LAST week I thought I would go and see what practical steps were being taken to support local families in the recession, and I took the minister responsible, Helen Goodman, with me.
We visited the job centre in Hammersmith to see how the Future Jobs Fund is tackling youth unemployment. Since it started last autumn, in both Hammersmith and Shepherd's Bush, claimant numbers have fallen from roughly 500 to 400, though the mass redundancies at the town hall are not helping the local economy. Among the latest 75 people made redundant (on top of 1,000 sacked by the Tories in the last three years) is the regeneration officer who worked with the job centre to find new jobs for those out of work.

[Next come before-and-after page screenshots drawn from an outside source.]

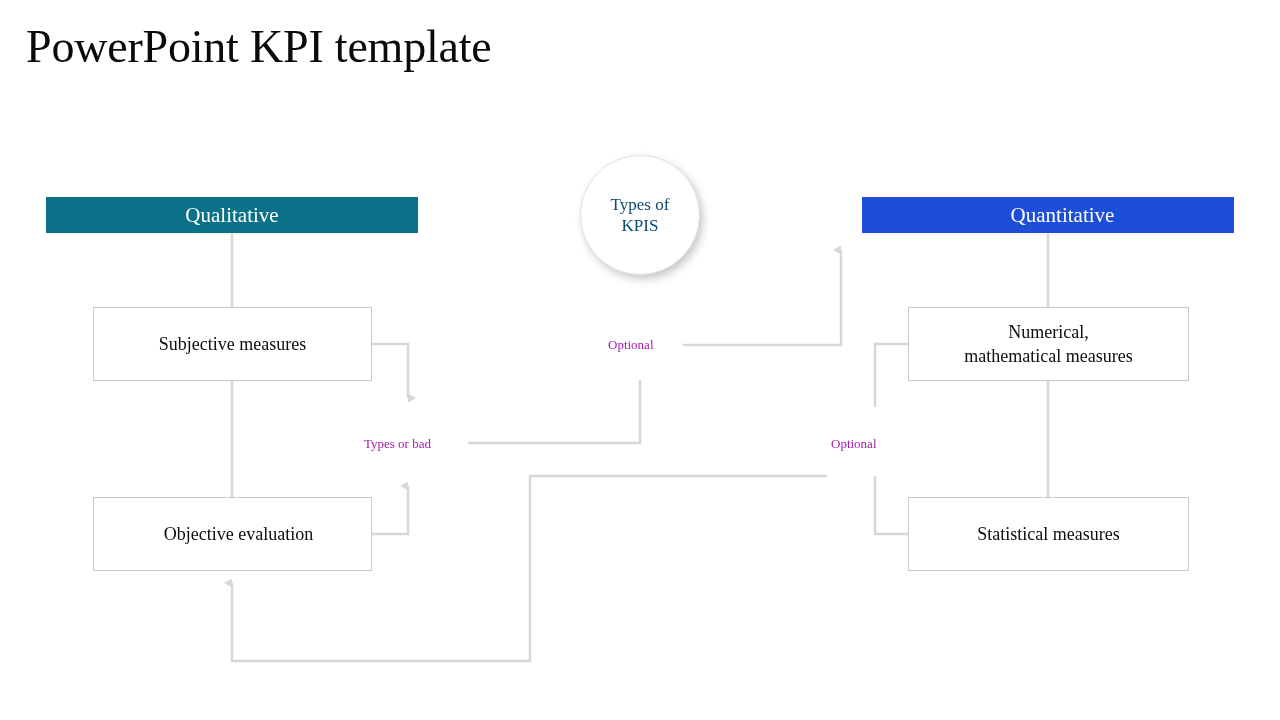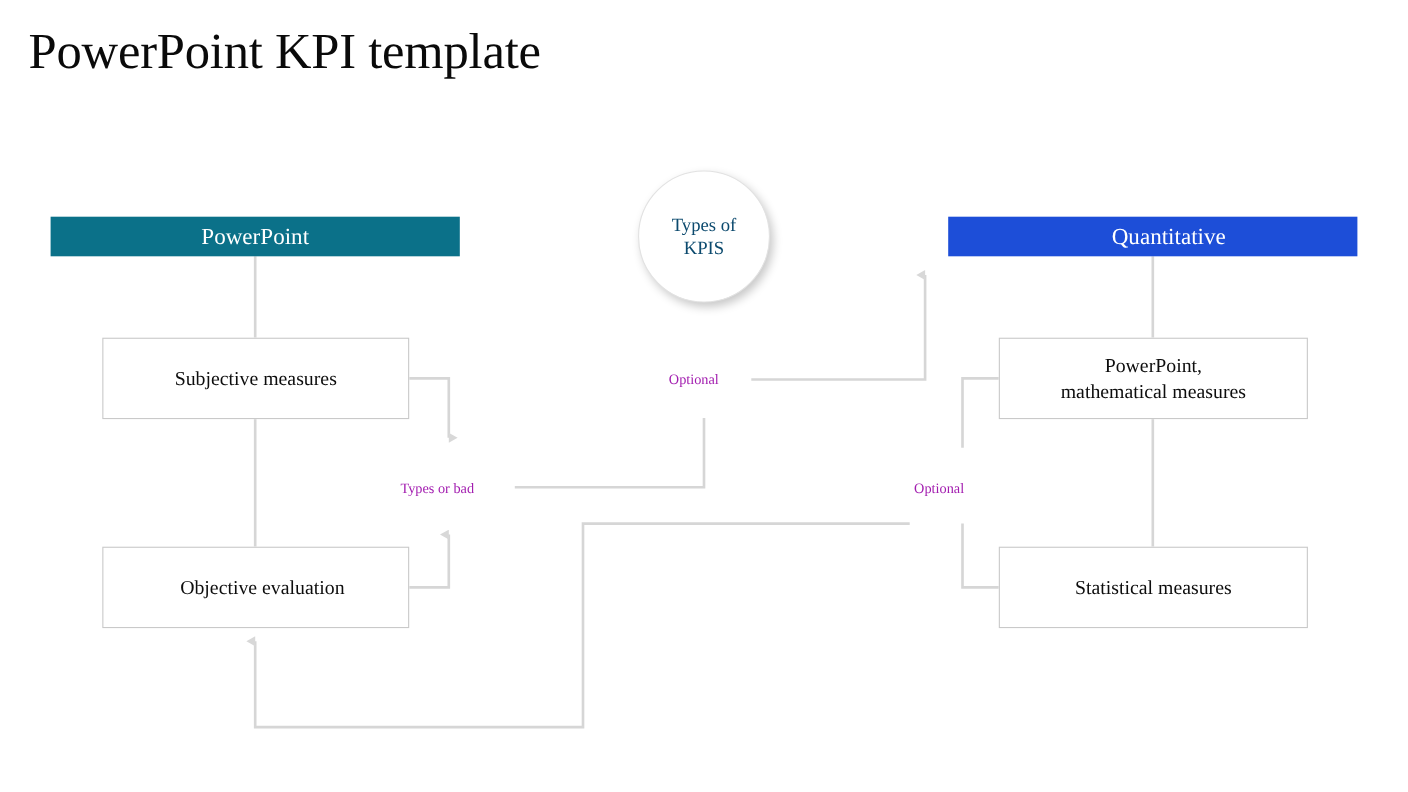--- a/index.html
+++ b/index.html
@@ -163,7 +163,7 @@
     </g>
   </svg>
 
-  <div class="banner" id="banner-qualitative" style="background: rgb(11, 113, 137); color: rgb(255, 255, 255);">PowerPoint</div>
+  <div class="banner" id="banner-qualitative" style="background: rgb(11, 113, 137); color: rgb(255, 255, 255);">Qualitative</div>
 
   <div class="banner" id="banner-quantitative" style="background: #1d4ed8; color: rgb(255, 255, 255); padding-left: 29px;">Quantitative</div>
 

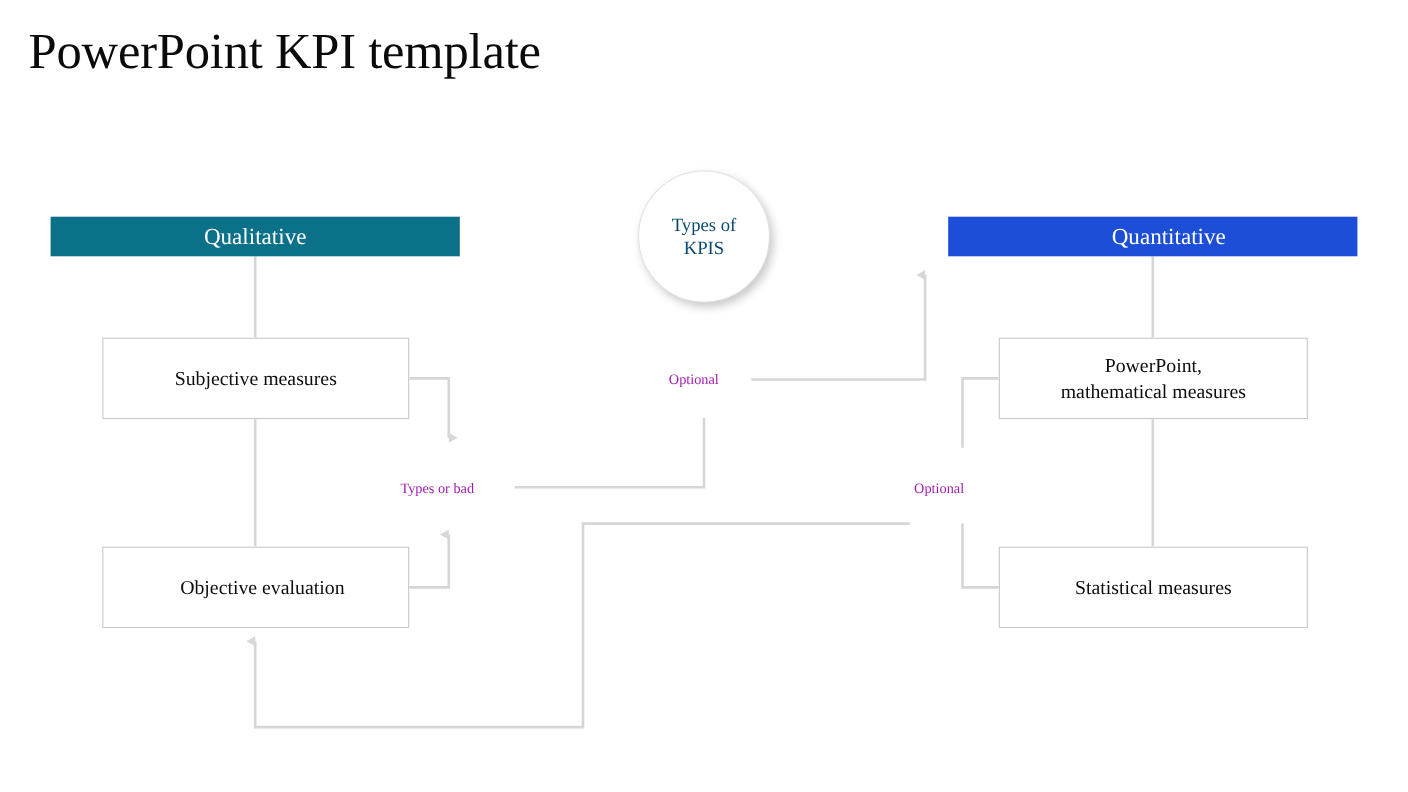--- a/index.html
+++ b/index.html
@@ -177,7 +177,7 @@
 
   <div class="node-box" id="node-numerical" style="border-color: rgb(201, 201, 201);">
     <span>
-      <span>PowerPoint,</span><br>
+      <span>Numerical,</span><br>
       <span>mathematical  measures</span>
     </span>
   </div>

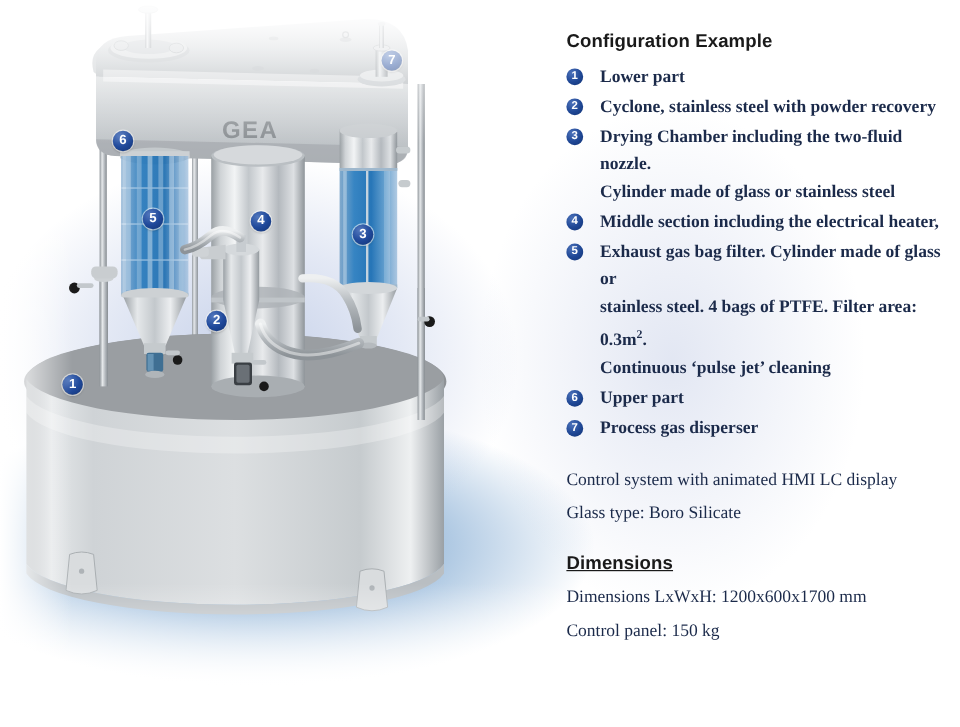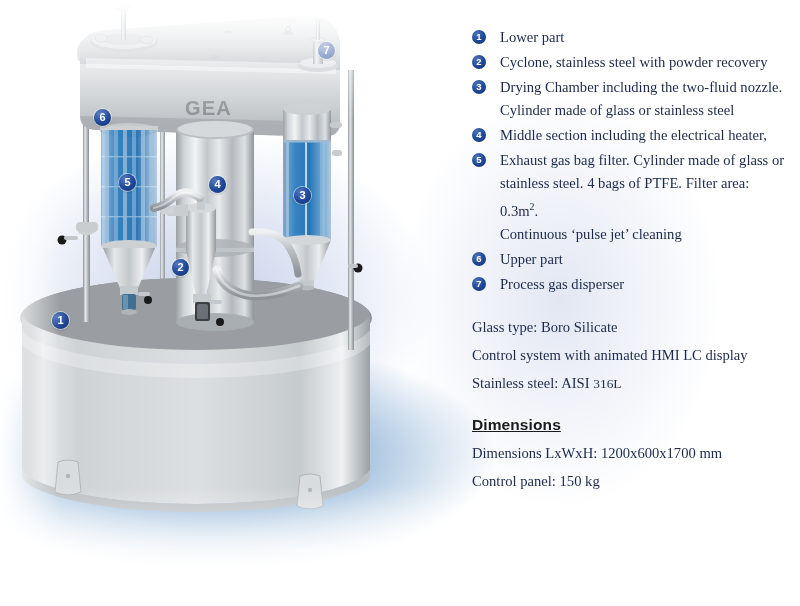--- a/index.html
+++ b/index.html
@@ -394,6 +394,7 @@
 
   <div class="panel">
 
+    <h2>Configuration Example</h2>
 
     <ol class="config-list">
 

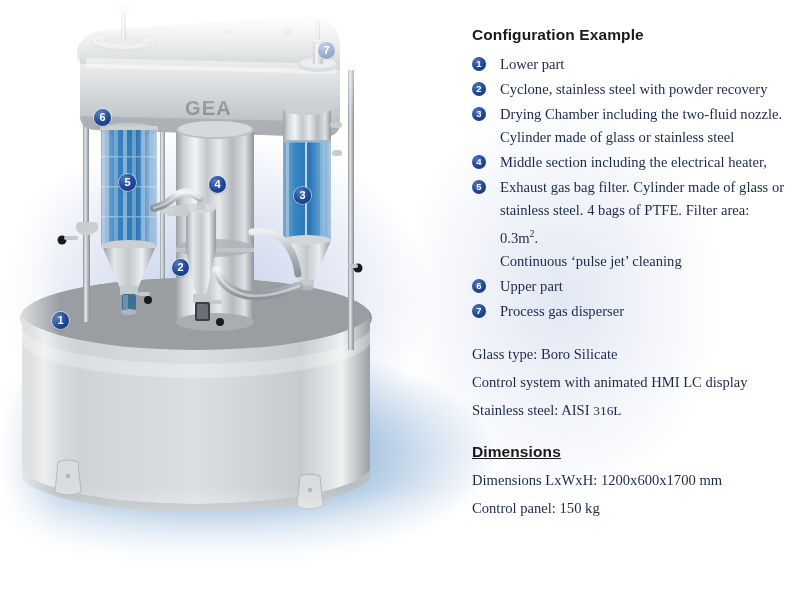--- a/index.html
+++ b/index.html
@@ -114,6 +114,7 @@
   }
   ol.config-list li .line {
     display: block;
+    font-weight: bold;
   }
   .notes {
     margin-top: 19px;

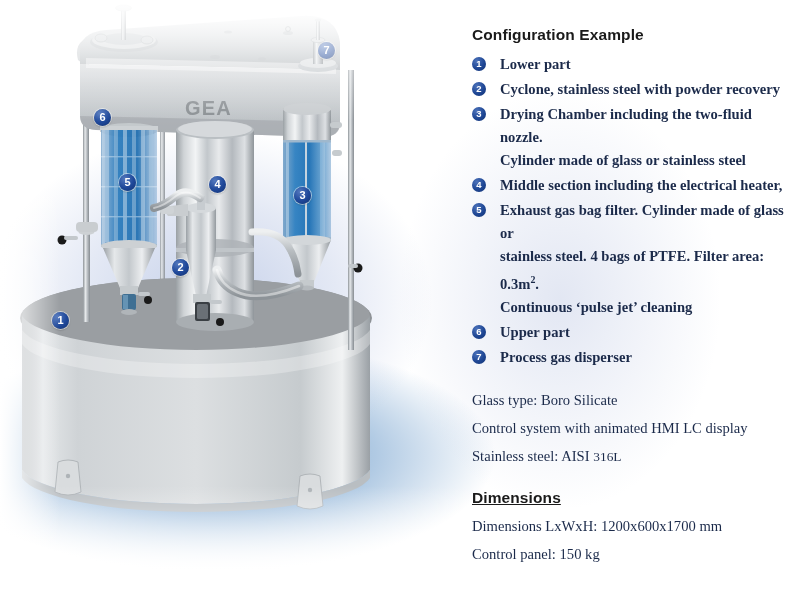--- a/index.html
+++ b/index.html
@@ -440,8 +440,8 @@
     </ol>
 
     <div class="notes">
+      <p>Control system with animated HMI LC display</p>
       <p>Glass type: Boro Silicate</p>
-      <p>Control system with animated HMI LC display</p>
       <p>Stainless steel: AISI <span style="font-size:0.92em">316L</span></p>
     </div>
 

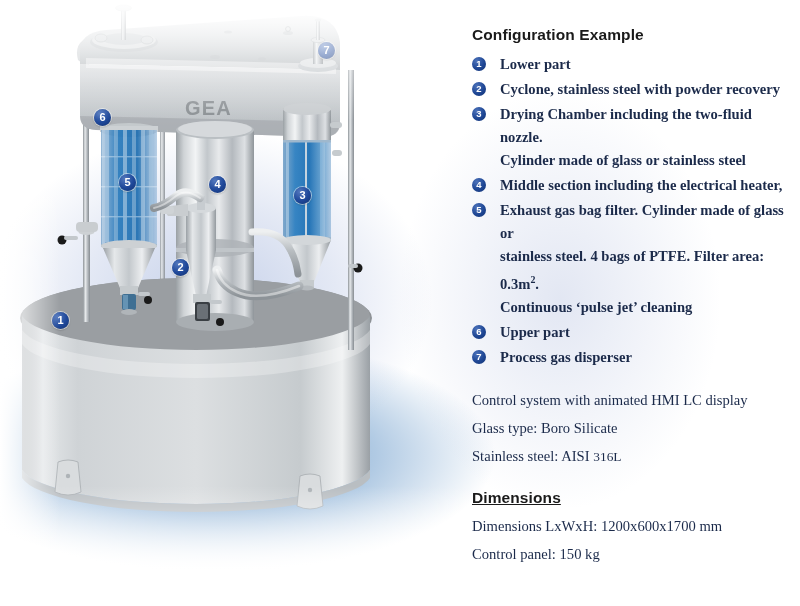--- a/index.html
+++ b/index.html
@@ -442,7 +442,6 @@
     <div class="notes">
       <p>Control system with animated HMI LC display</p>
       <p>Glass type: Boro Silicate</p>
-      <p>Stainless steel: AISI <span style="font-size:0.92em">316L</span></p>
     </div>
 
     <h2 class="second">Dimensions</h2>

In total, 4.3 per cent of borough residents are claiming Job Seeker's Allowance. This compares with 6.3 per cent when Labour was elected in 1997 and 12.3 per cent during the last recession in 1992. Then, 1.7 million more people were out of work across the country.
Helen and I also met staff, parents and children at Cathnor Park Children's Centre. This was the first centre opened under the government's Sure Start scheme in 2000. Soon there will be 15 in the borough. Children's centres support the whole family from pregnancy to starting school and in turn rely on tax credits to allow working parents to use them as affordable childcare. But both the centres themselves and tax credits are among the first things to be cut, according to Cameron and Osborne's list.
I also came across another example of how the council uses government money to hide its own cuts. The parent and toddler group from The Hut are now based at Cathnor Park. They were evicted from Godolphin Road two years ago so the council could sell their building. While they are very happy in the children's centre, the old premises stand boarded up and rotting nearby.